Data shown>
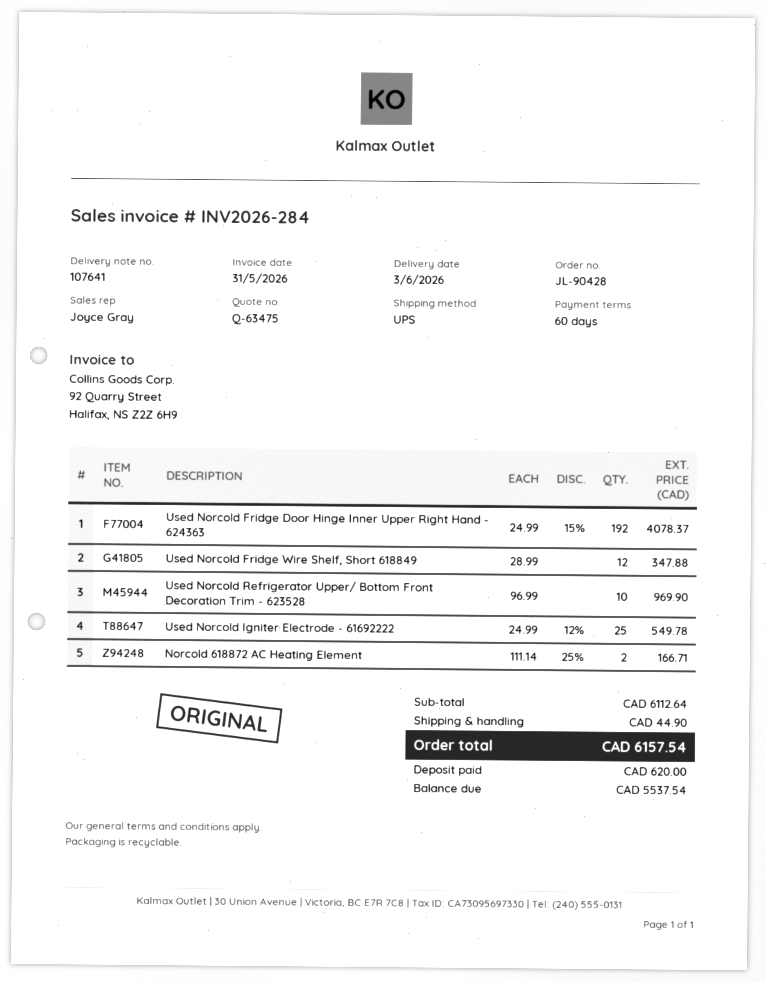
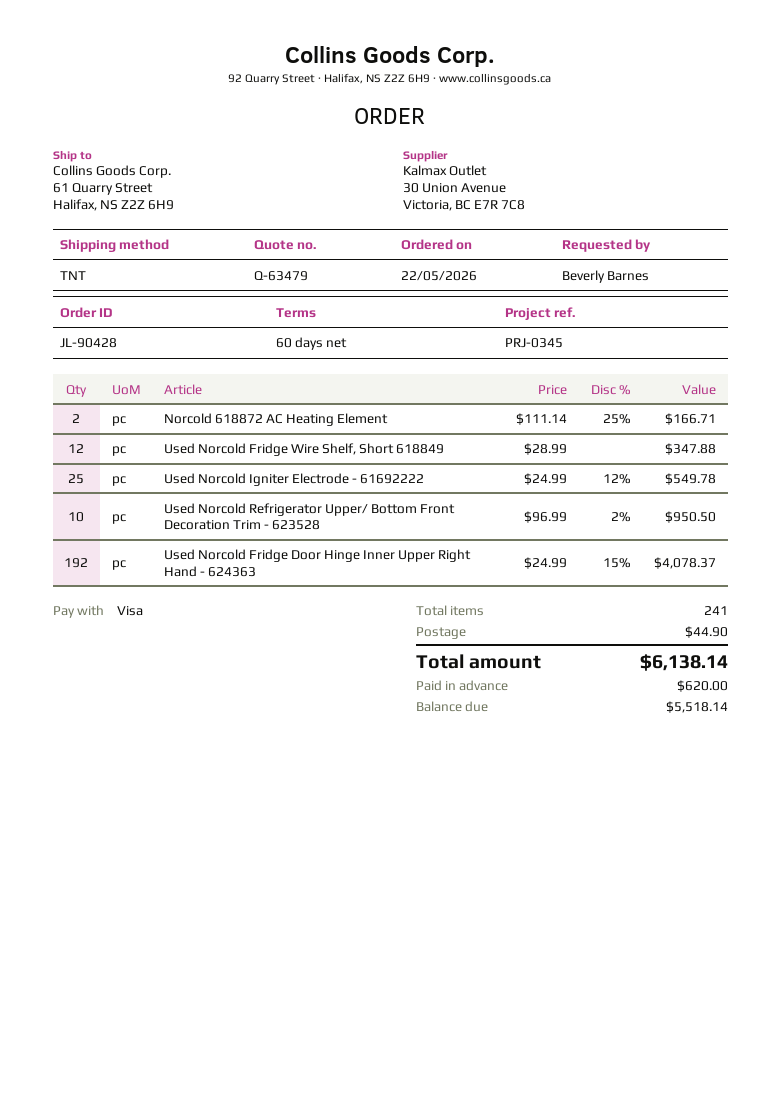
quote number: Q-63475 -> Q-63479
shipping method: UPS -> TNT
Used Norcold Refrigerator Upper/ Bottom Front Decoration Trim - 623528: 10 x 96.99 = 969.90 -> 10 x 96.99 - 2% = 950.50
total: 6157.54 -> 6138.14
balance: 5537.54 -> 5518.14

What this task involves> Leave the pictures behind and transcribe every record above exactly.

Exercise response>
quote number: Q-63475 -> Q-63479
shipping method: UPS -> TNT
Used Norcold Refrigerator Upper/ Bottom Front Decoration Trim - 623528: 10 x 96.99 = 969.90 -> 10 x 96.99 - 2% = 950.50
total: 6157.54 -> 6138.14
balance: 5537.54 -> 5518.14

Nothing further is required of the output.